Woo Peter Y M, Law Tiffany H P, Lee Kelsey K Y, Chow Joyce S W, Li Lai-Fung, Lau Sarah S N, Chan Tony K T, Ho Jason M K, Lee Michael W Y, Chan Danny T M, Poon Wai-Sang
Department of Neurosurgery, Kwong Wah Hospital, Hong Kong, China.
Department of Neurosurgery, Queen Elizabeth Hospital, Hong Kong, China.
Br J Neurosurg. 2024 Dec;38(6):1381-1389. doi: 10.1080/02688697.2023.2167931. Epub 2023 Jan 18.
In contrast to standard-of-care treatment of newly diagnosed glioblastoma, there is limited consensus on therapy upon disease progression. The role of resection for recurrent glioblastoma remains unclear. This study aimed to identify factors for overall survival (OS) and post-progression survival (PPS) as well as to validate an existing prediction model.
This was a multi-centre retrospective study that reviewed consecutive adult patients from 2006 to 2019 that received a repeat resection for recurrent glioblastoma. The primary endpoint was PPS defined as from the date of second surgery until death.

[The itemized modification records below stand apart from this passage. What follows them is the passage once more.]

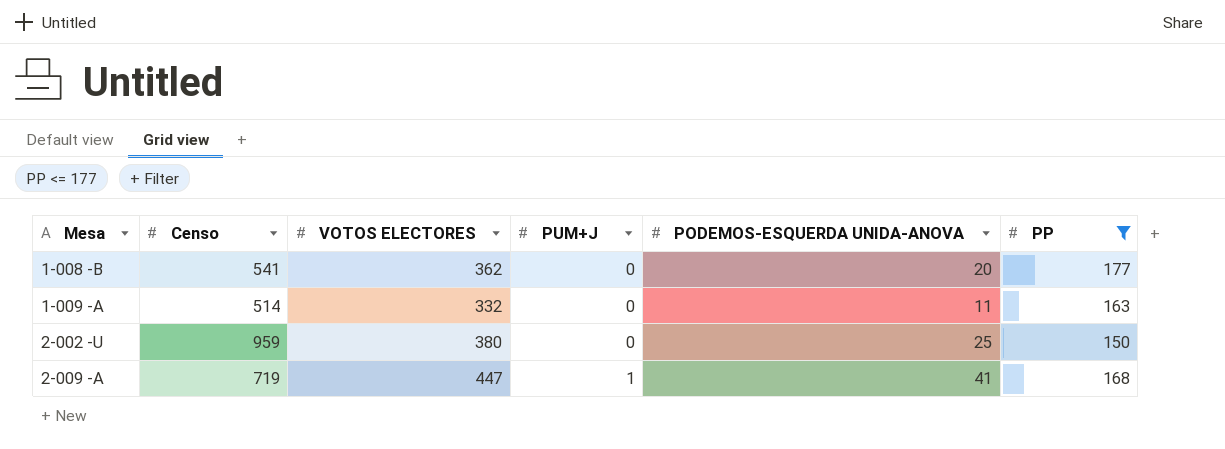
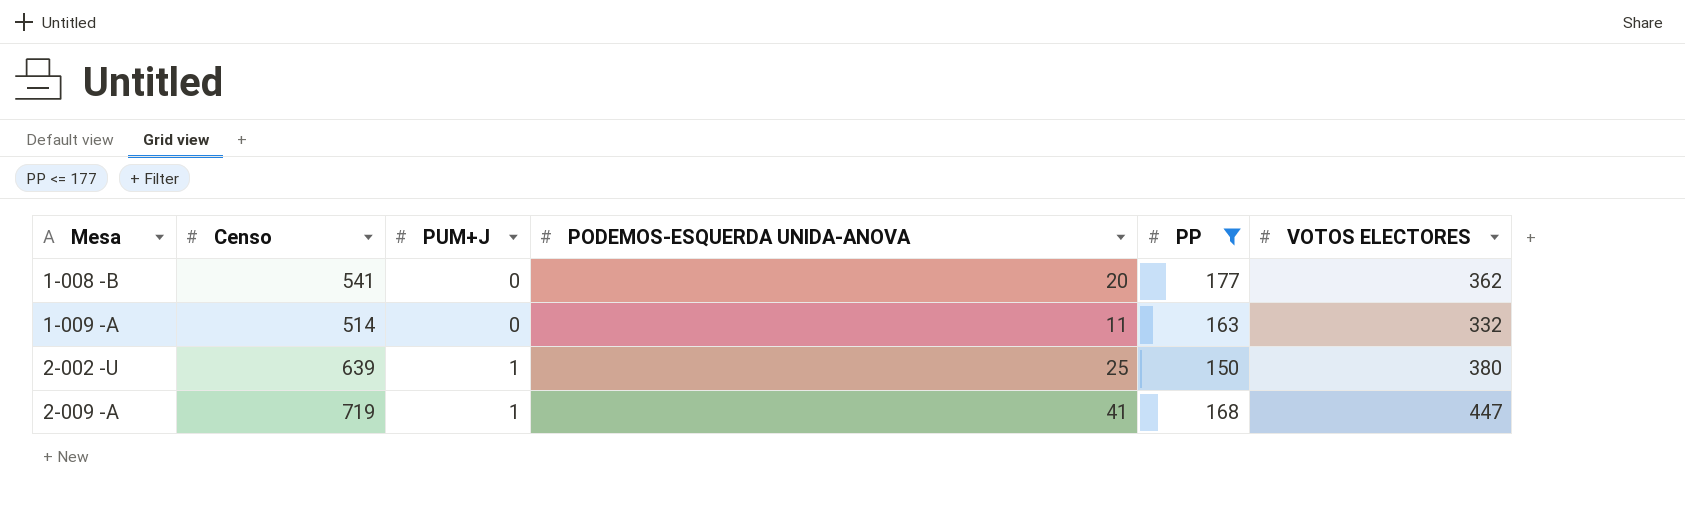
column VOTOS ELECTORES | position: 3 -> 6
2-002 -U | Censo: 959 -> 639
2-002 -U | PUM+J: 0 -> 1

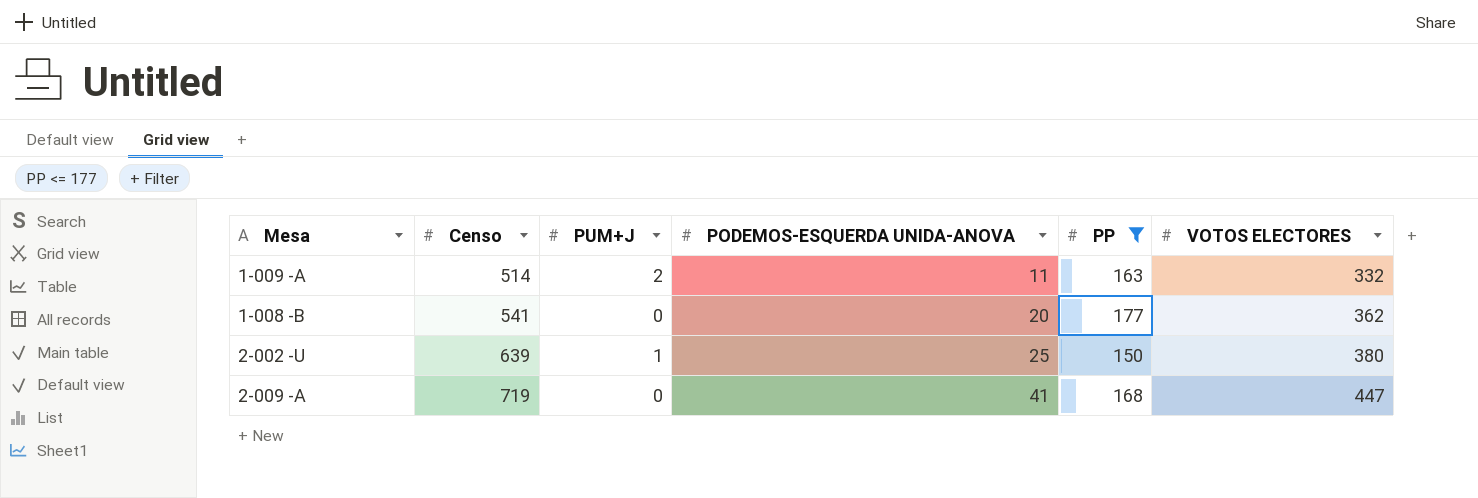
row order: Mesa ascending -> Censo ascending
1-009 -A | PUM+J: 0 -> 2
2-009 -A | PUM+J: 1 -> 0

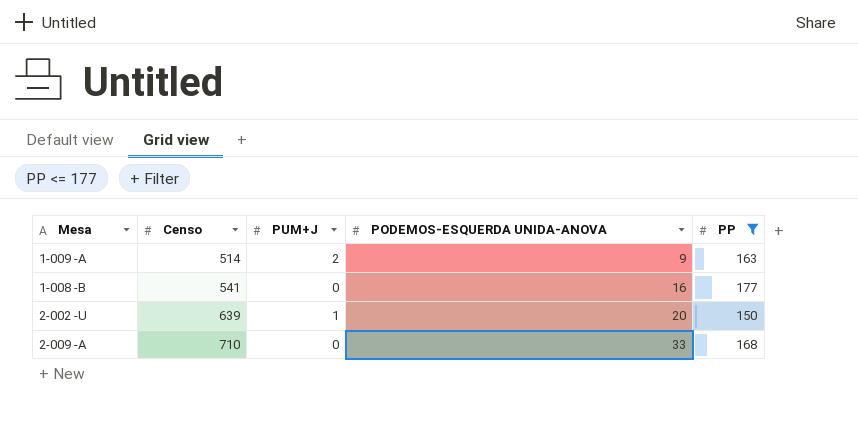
column VOTOS ELECTORES | position: 6 -> none
1-009 -A | PODEMOS-ESQUERDA UNIDA-ANOVA: 11 -> 9
1-008 -B | PODEMOS-ESQUERDA UNIDA-ANOVA: 20 -> 16
2-002 -U | PODEMOS-ESQUERDA UNIDA-ANOVA: 25 -> 20
2-009 -A | Censo: 719 -> 710
2-009 -A | PODEMOS-ESQUERDA UNIDA-ANOVA: 41 -> 33

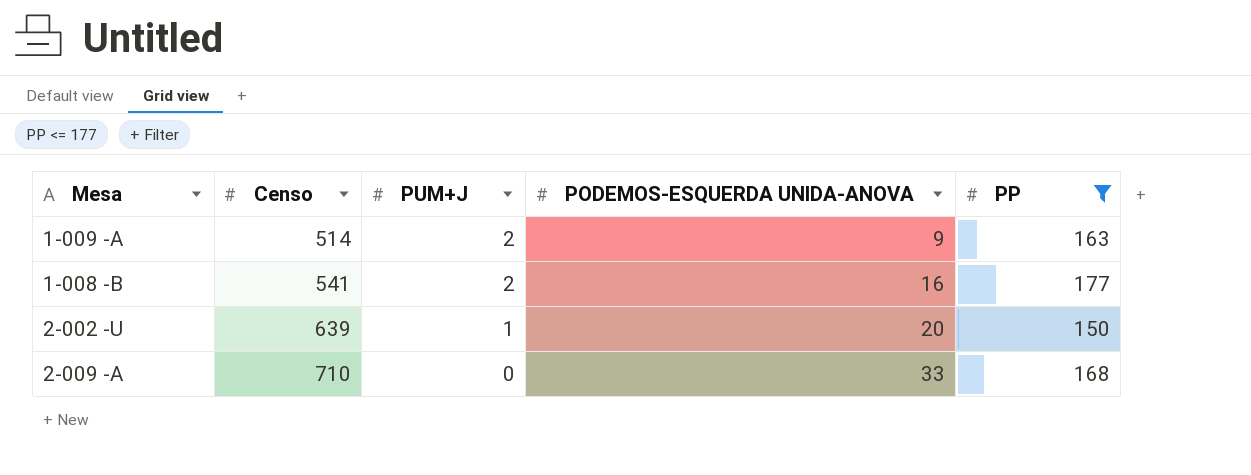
1-008 -B | PUM+J: 0 -> 2

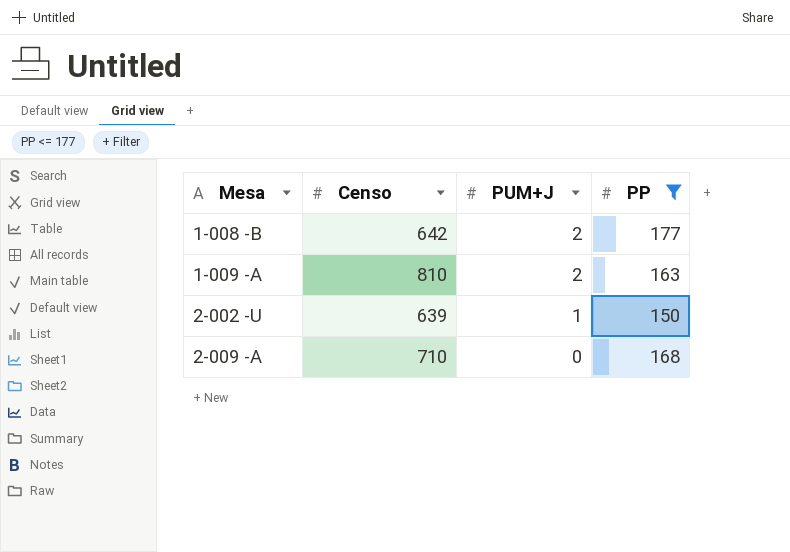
row order: Censo ascending -> Mesa ascending
column PODEMOS-ESQUERDA UNIDA-ANOVA | position: 4 -> none
1-008 -B | Censo: 541 -> 642
1-009 -A | Censo: 514 -> 810

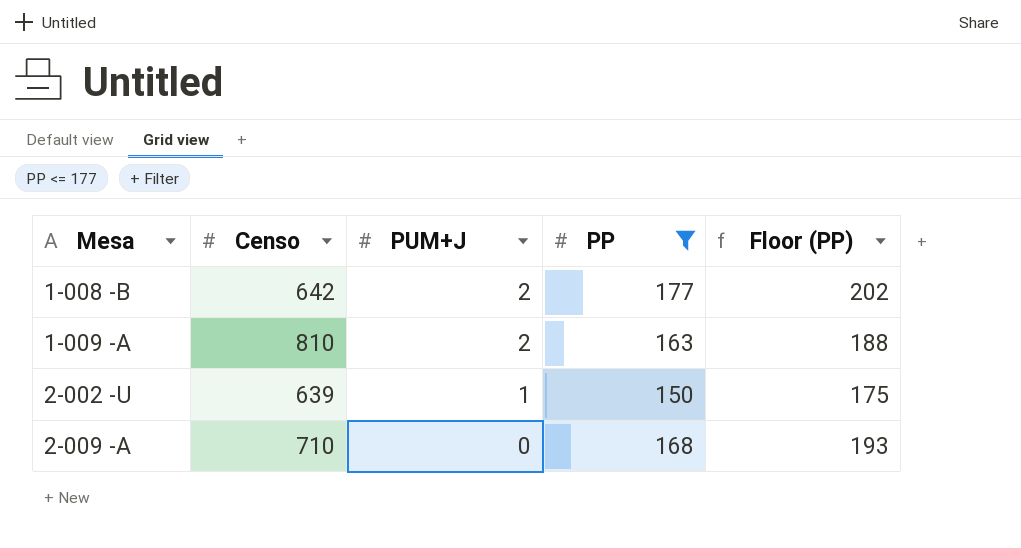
column Floor (PP) | formula: none -> [PP] + 25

1032 glioblastoma patients were identified and 190 (18%) underwent resection for recurrence. Patients that had second surgery were more likely to be younger (<70 years) (adjusted OR: 0.3; 95% CI: 0.1-0.6), to have non-eloquent region tumours (aOR: 1.7; 95% CI: 1.1-2.6) and received temozolomide chemoradiotherapy (aOR: 0.2; 95% CI: 0.1-0.4). Resection for recurrent tumour was an independent predictor for OS (aOR: 1.5; 95% CI: 1.3-1.7) (mOS: 16.9 months versus 9.8 months). For patients that previously received temozolomide chemoradiotherapy and subsequent repeat resection (137, 13%), the median PPS was 9.0 months (IQR: 5.0-17.5). Independent PPS predictors for this group were a recurrent tumour volume of >50cc (aOR: 0.6; 95% CI: 0.4-0.9), local recurrence (aOR: 1.7; 95% CI: 1.1-3.3) and 5-ALA fluorescence-guided resection during second surgery (aOR: 1.7; 95% CI: 1.1-2.8). A National Institutes of Health Recurrent Glioblastoma Multiforme Scale score of 0 conferred an mPPS of 10.0 months, a score of 1-2, 9.0 months and a score of 3, 4.0 months (log-rank test, -value < 0.05).
Surgery for recurrent glioblastoma can be beneficial in selected patients and carries an acceptable morbidity rate. The pattern of recurrence influenced PPS and the NIH Recurrent GBM Scale was a reliable prognostication tool.
与新诊断的胶质母细胞瘤的标准治疗方法不同,对于疾病进展后的治疗,目前尚未达成广泛共识。复发性胶质母细胞瘤切除手术的作用仍不明确。本研究旨在确定总生存期(OS)和进展后生存期(PPS)的影响因素,并验证现有的预测模型。
这是一项多中心回顾性研究,对2006年至2019年间接受复发性胶质母细胞瘤再次切除手术的成年患者进行了连续回顾。主要终点是PPS,定义为从第二次手术日期至死亡的时间。
共识别出1032例胶质母细胞瘤患者,其中190例(18%)接受了复发性肿瘤切除手术。接受第二次手术的患者更可能年龄较轻(<70岁)(调整后的OR:0.3;95%CI:0.1-0.6),肿瘤位于非功能区(aOR:1.7;95%CI:1.1-2.6),并且接受过替莫唑胺同步放化疗(aOR:0.2;95%CI:0.1-0.4)。复发性肿瘤切除是OS的独立预测因素(aOR:1.5;95%CI:1.3-1.7)(中位OS:16.9个月对9.8个月)。对于先前接受过替莫唑胺同步放化疗并随后接受再次切除手术的患者(137例,13%),中位PPS为9.0个月(IQR:5.0-17.5)。该组患者PPS的独立预测因素包括复发肿瘤体积>50cc(aOR:0.6;95%CI:0.4-0.9)、局部复发(aOR:1.7;95%CI:1.1-3.3)以及第二次手术时采用5-氨基乙酰丙酸荧光引导切除(aOR:1.7;95%CI:1.1-2.8)。美国国立卫生研究院复发性多形性胶质母细胞瘤量表评分为0时,中位PPS为10.0个月;评分为1-2时,为9.0个月;评分为3时,为4.0个月(对数秩检验,P值<0.05)。
复发性胶质母细胞瘤手术对部分患者可能有益,且发病率可接受。复发模式影响PPS,美国国立卫生研究院复发性胶质母细胞瘤量表是一种可靠的预后评估工具。